= REQUIREMENT =
All of the data that follows is to be printed exactly, without pictures.

——————

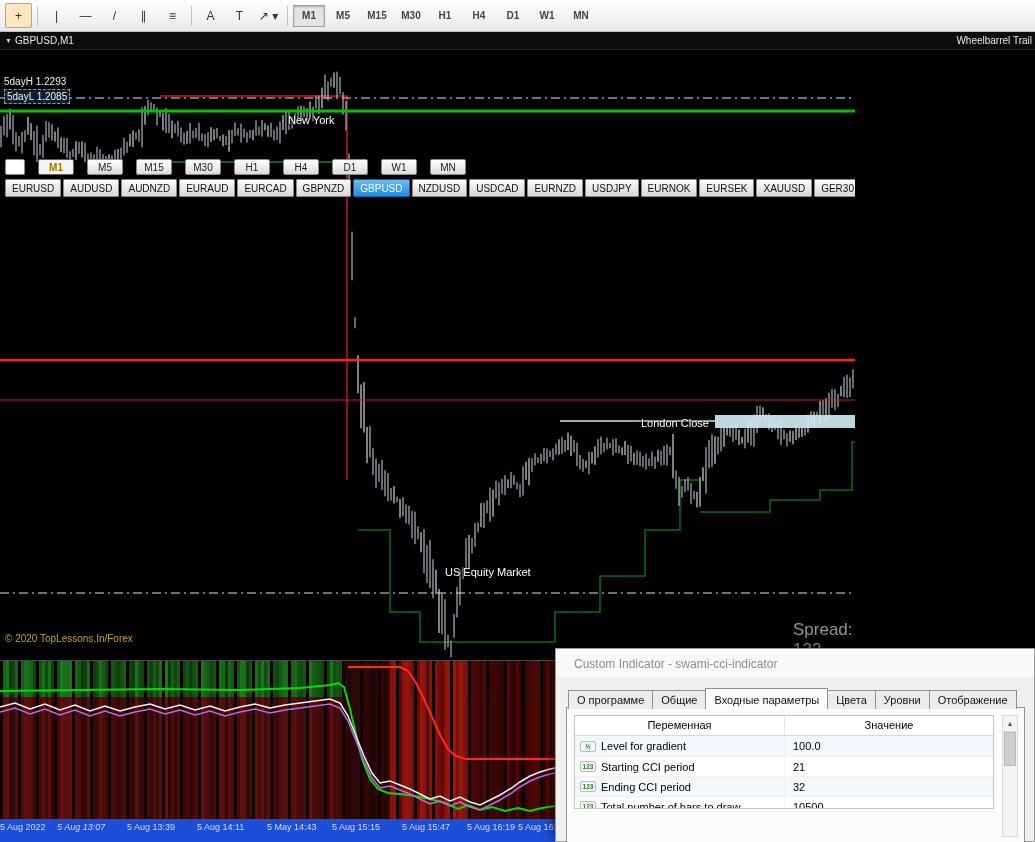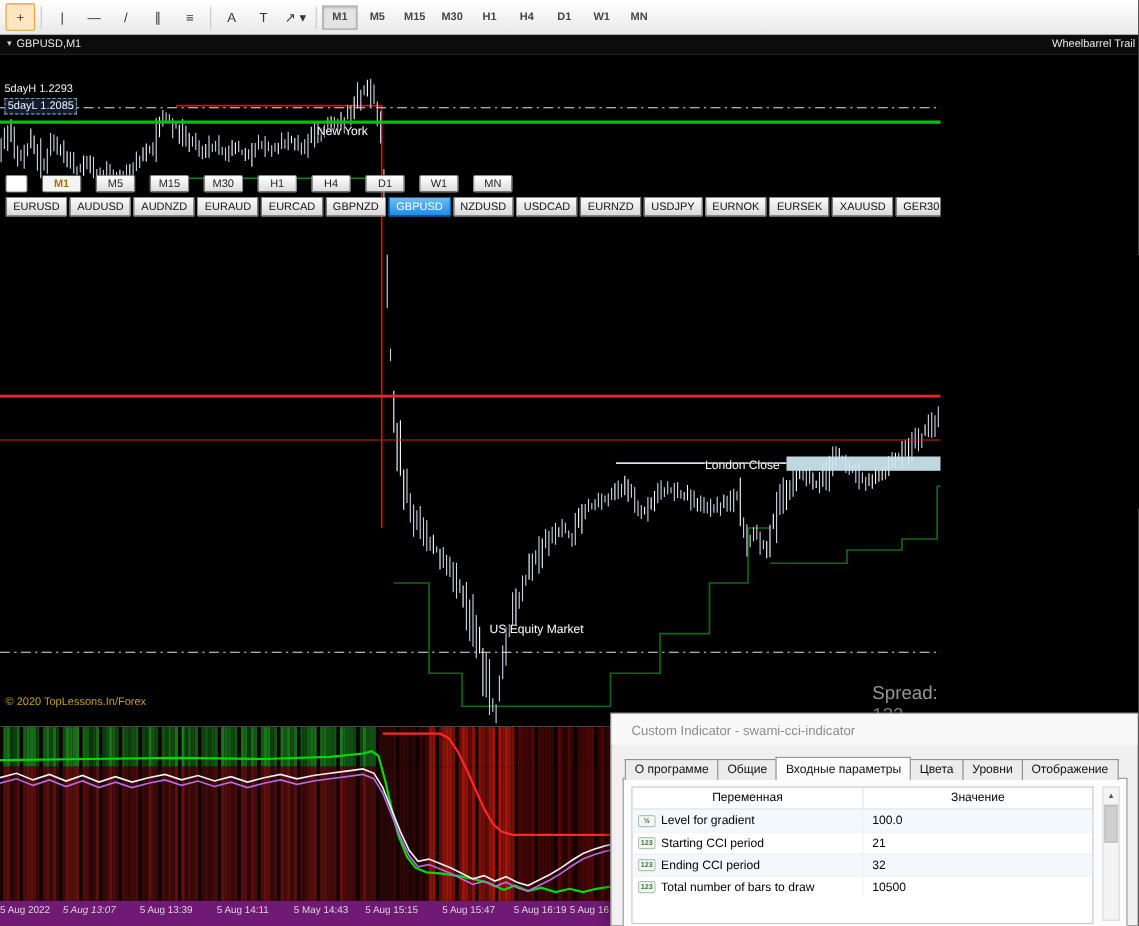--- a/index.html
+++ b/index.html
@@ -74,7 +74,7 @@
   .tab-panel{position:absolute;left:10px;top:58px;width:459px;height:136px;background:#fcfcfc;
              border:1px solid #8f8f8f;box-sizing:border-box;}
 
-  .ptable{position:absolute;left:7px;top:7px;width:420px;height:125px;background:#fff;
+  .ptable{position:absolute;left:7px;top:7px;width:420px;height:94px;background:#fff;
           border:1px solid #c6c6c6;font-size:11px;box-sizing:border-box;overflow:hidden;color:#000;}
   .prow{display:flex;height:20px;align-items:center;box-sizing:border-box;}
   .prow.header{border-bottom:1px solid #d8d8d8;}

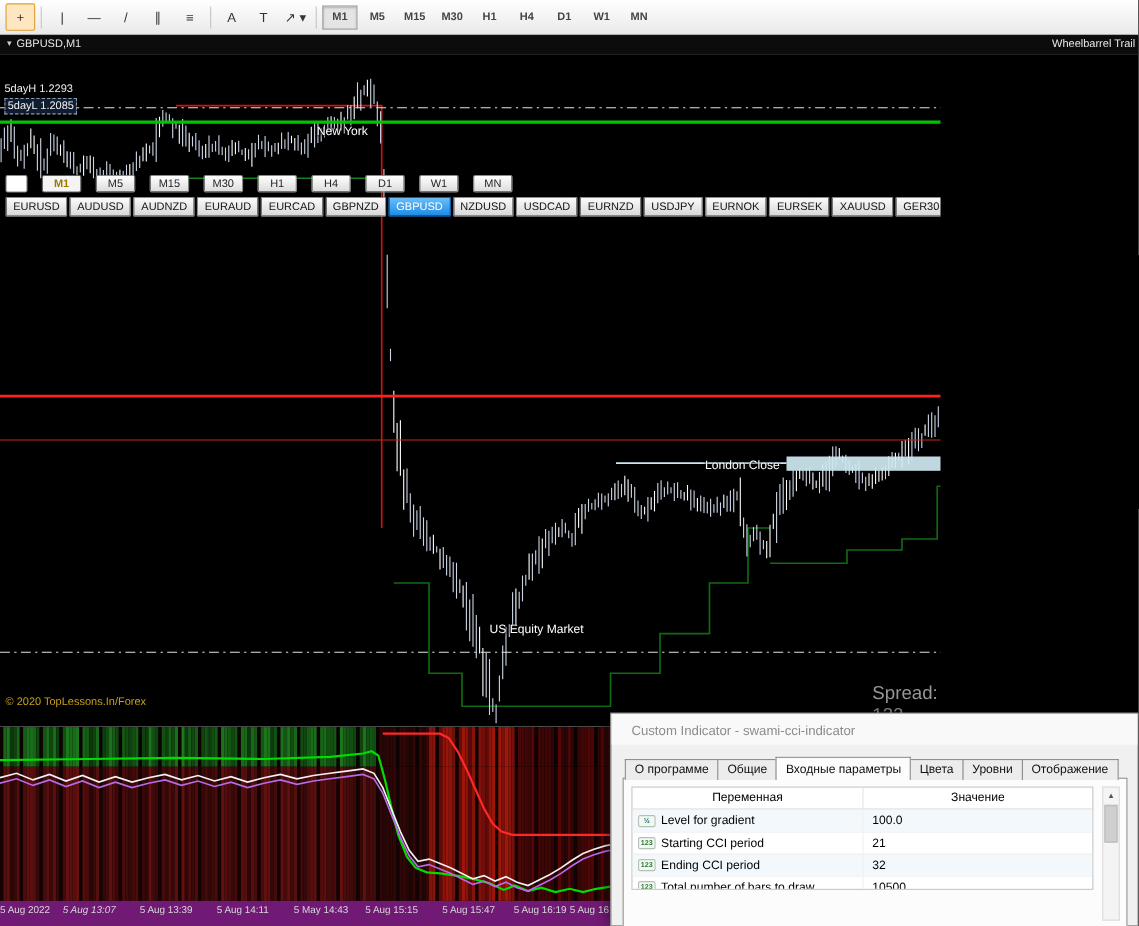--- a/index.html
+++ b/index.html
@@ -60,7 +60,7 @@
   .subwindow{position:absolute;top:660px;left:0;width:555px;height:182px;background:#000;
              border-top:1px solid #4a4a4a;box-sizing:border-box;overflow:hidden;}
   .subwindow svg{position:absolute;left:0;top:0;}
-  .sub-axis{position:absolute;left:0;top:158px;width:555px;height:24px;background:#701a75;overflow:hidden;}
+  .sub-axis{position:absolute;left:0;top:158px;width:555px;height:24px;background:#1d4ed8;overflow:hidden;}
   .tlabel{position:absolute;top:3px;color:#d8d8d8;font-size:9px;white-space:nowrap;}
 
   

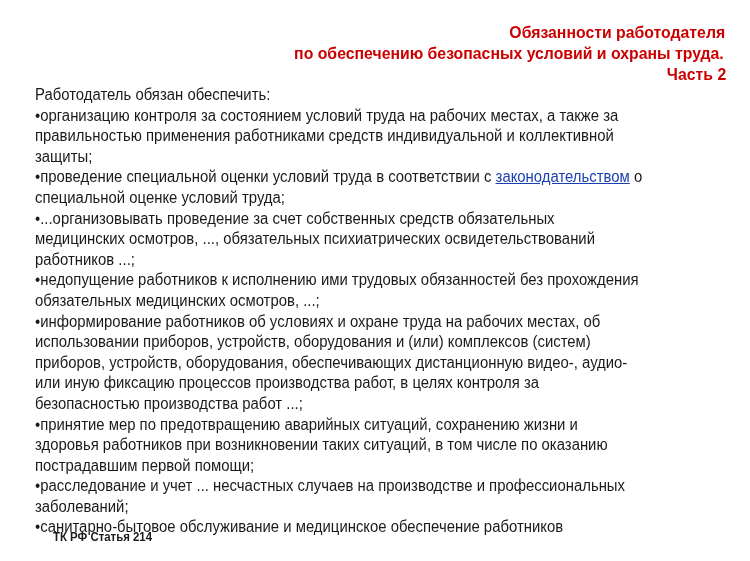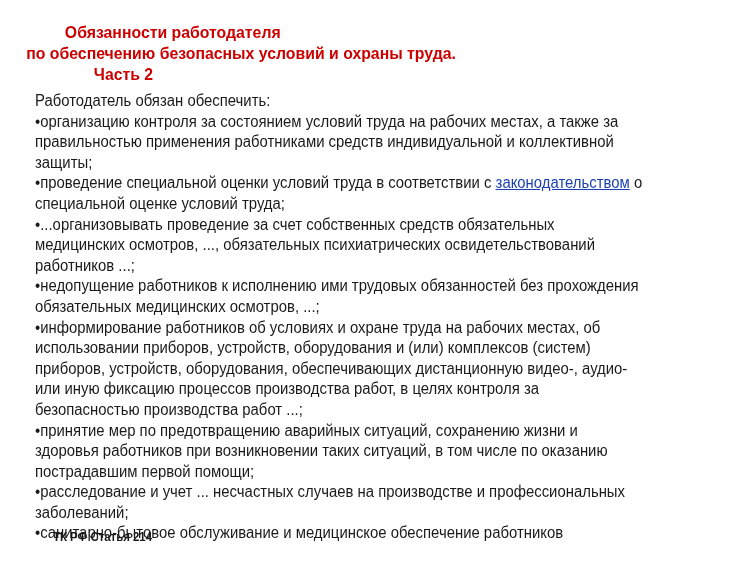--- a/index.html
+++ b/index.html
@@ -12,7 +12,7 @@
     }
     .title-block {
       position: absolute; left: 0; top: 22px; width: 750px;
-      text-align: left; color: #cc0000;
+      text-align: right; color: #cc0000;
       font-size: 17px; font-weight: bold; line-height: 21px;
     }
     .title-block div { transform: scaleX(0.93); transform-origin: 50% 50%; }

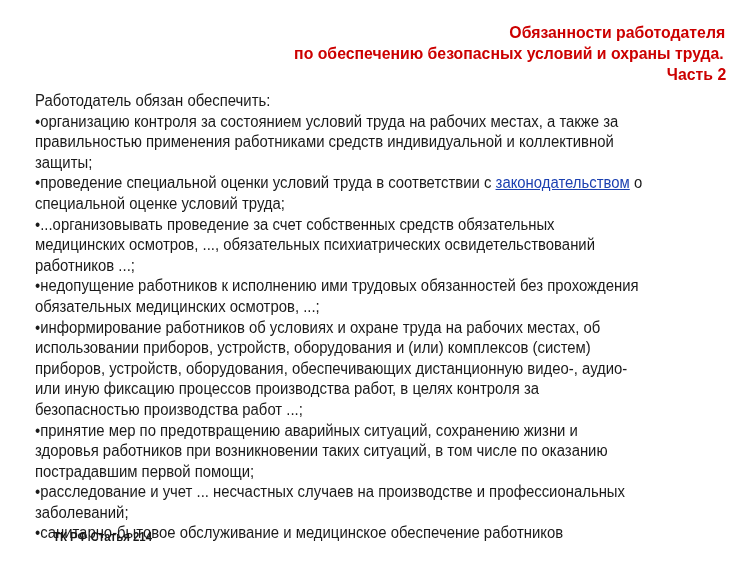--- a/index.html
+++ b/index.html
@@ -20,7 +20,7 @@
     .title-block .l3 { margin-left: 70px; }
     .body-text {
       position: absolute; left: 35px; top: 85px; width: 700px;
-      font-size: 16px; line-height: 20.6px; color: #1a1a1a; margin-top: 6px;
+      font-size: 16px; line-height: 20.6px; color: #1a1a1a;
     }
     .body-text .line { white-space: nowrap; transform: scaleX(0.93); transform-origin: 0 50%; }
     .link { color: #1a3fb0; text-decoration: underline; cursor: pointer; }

——————

= RESULT OF THIS EXERCISE =
--- a/index.html
+++ b/index.html
@@ -74,7 +74,7 @@
   .tab-panel{position:absolute;left:10px;top:58px;width:459px;height:136px;background:#fcfcfc;
              border:1px solid #8f8f8f;box-sizing:border-box;}
 
-  .ptable{position:absolute;left:7px;top:7px;width:420px;height:125px;background:#fff;
+  .ptable{position:absolute;left:7px;top:7px;width:420px;height:94px;background:#fff;
           border:1px solid #c6c6c6;font-size:11px;box-sizing:border-box;overflow:hidden;color:#000;}
   .prow{display:flex;height:20px;align-items:center;box-sizing:border-box;}
   .prow.header{border-bottom:1px solid #d8d8d8;}

--- a/index.html
+++ b/index.html
@@ -60,7 +60,7 @@
   .subwindow{position:absolute;top:660px;left:0;width:555px;height:182px;background:#000;
              border-top:1px solid #4a4a4a;box-sizing:border-box;overflow:hidden;}
   .subwindow svg{position:absolute;left:0;top:0;}
-  .sub-axis{position:absolute;left:0;top:158px;width:555px;height:24px;background:#701a75;overflow:hidden;}
+  .sub-axis{position:absolute;left:0;top:158px;width:555px;height:24px;background:#1d4ed8;overflow:hidden;}
   .tlabel{position:absolute;top:3px;color:#d8d8d8;font-size:9px;white-space:nowrap;}
 
   

--- a/index.html
+++ b/index.html
@@ -12,7 +12,7 @@
     }
     .title-block {
       position: absolute; left: 0; top: 22px; width: 750px;
-      text-align: left; color: #cc0000;
+      text-align: right; color: #cc0000;
       font-size: 17px; font-weight: bold; line-height: 21px;
     }
     .title-block div { transform: scaleX(0.93); transform-origin: 50% 50%; }

--- a/index.html
+++ b/index.html
@@ -20,7 +20,7 @@
     .title-block .l3 { margin-left: 70px; }
     .body-text {
       position: absolute; left: 35px; top: 85px; width: 700px;
-      font-size: 16px; line-height: 20.6px; color: #1a1a1a; margin-top: 6px;
+      font-size: 16px; line-height: 20.6px; color: #1a1a1a;
     }
     .body-text .line { white-space: nowrap; transform: scaleX(0.93); transform-origin: 0 50%; }
     .link { color: #1a3fb0; text-decoration: underline; cursor: pointer; }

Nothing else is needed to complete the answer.